Create a Makefile that compiles a program called xmodemserver. In addition to building your code, your makefile must permit choosing a port at compile-time. To do this, first add a #define to your xmodemserver.c program to define the port number on which the server will expect connections (this is the port based on your student number):

#ifndef PORT
  #define PORT x
#endif

Then, in your makefile, include the following code, where y should be set to a number possibly different from x

:

PORT=y
CFLAGS= -DPORT=\$(PORT) -g -Wall

Now, if you type make PORT=53456 the program will be compiled with PORT defined as 53456. If you type just make, PORT will be set to y as defined in the makefile. Finally, if you use gcc directly and do not use -D to supply a port number, it will still have the x value from your source code file. This method of setting a port value will make it possible for us to test your code by compiling with our desired port number. (It is also useful for you to know how to use -D to define macros at the command line.)

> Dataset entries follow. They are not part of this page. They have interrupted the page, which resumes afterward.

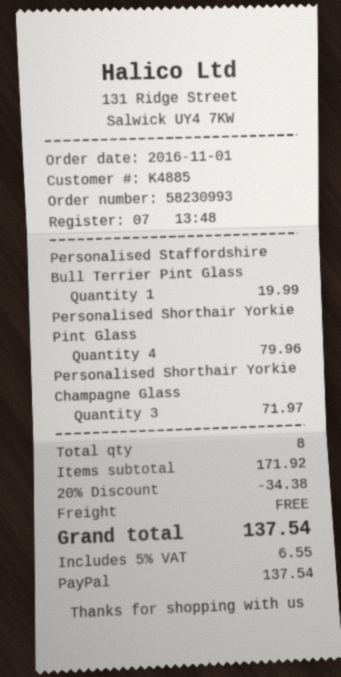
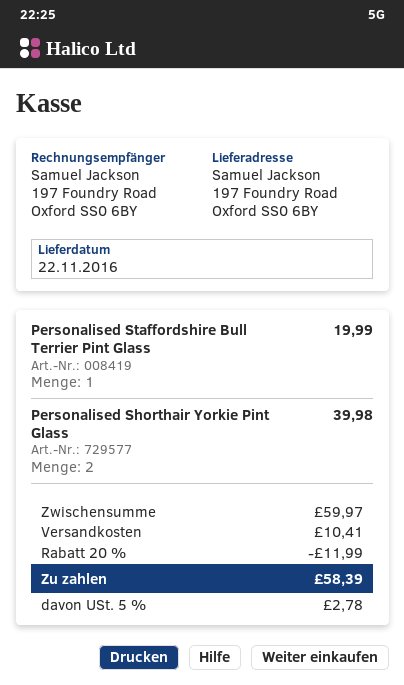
Personalised Shorthair Yorkie Pint Glass: 4 for 79.96 -> 2 for 39.98
Personalised Shorthair Yorkie Champagne Glass: 3 for 71.97 -> none
subtotal: 171.92 -> 59.97
discount: 20% = 34.38 -> 20% = 11.99
shipping: 0.00 -> 10.41
tax: 5% = 6.55 -> 5% = 2.78
total: 137.54 -> 58.39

We strongly suggest modifying our sample client to ensure that your server works when things go wrong. Note that we are using TCP (a reliable protocol), so your clients will have to intentionally "make mistakes" to properly test your server. Here is what your server must be able to handle:

• Blocks with an unexpected block number or inverse. (To test this, you can have your client randomly mess up the block number of the block it is going to send next.)
• Blocks where the CRC16 does not match the CRC16 of the payload. (Again, test this by having your client randomly mess up the CRC16 that it sends.)
• Blocks sent across multiple TCP segments. (To do this, have your client do two or more write calls for a packet instead of one write call. Or have your client do two write calls to split the filename over two TCP segments! You might also insert a small time delay (man 3 usleep) between your write calls to ensure that the pieces are really being sent out separately.)
• 1024-byte payloads. (To test this, have your client sometimes send 1024-byte payloads. Remember that these blocks start with STX.)

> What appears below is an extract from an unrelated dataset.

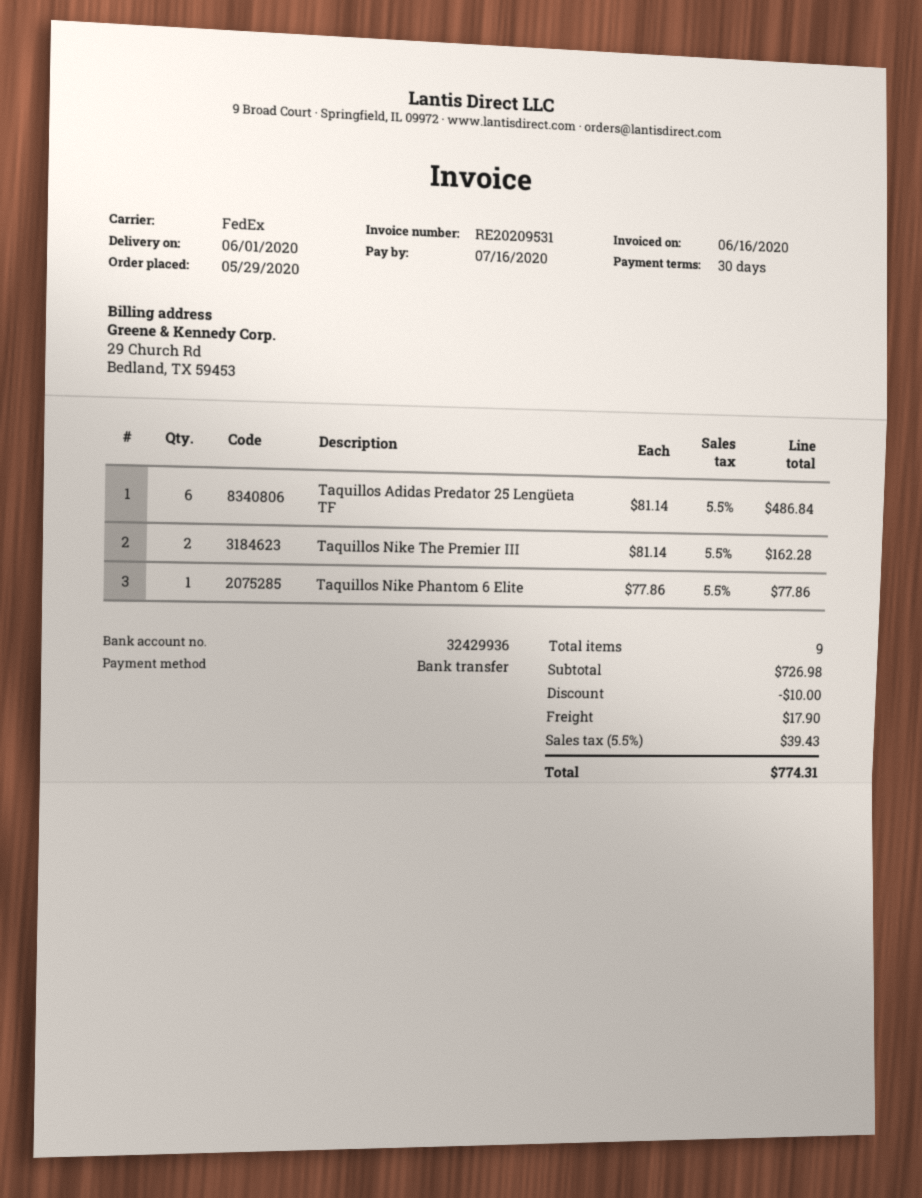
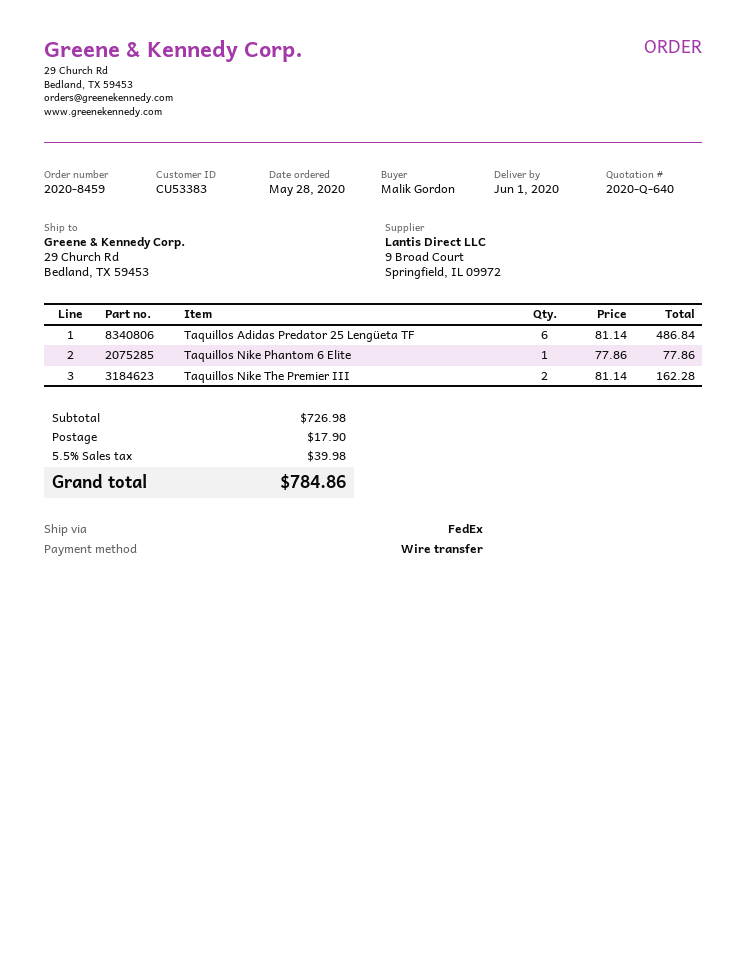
order date: 2020-05-29 -> 2020-05-28
discount: 10.00 -> none
tax: 5.5% = 39.43 -> 5.5% = 39.98
total: 774.31 -> 784.86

You will commit to your repository in the a3 directory all .h and .c files and your Makefile.

Make sure that you have done git add on every file that is needed by your assignment. As a final step, Checkout your repository into a new directory to verify that everything is there. There is nothing we can do if you forget to submit a file.

Note that you must submit your work to your git repository on Markus. That is, you cannot submit through its normal web interface.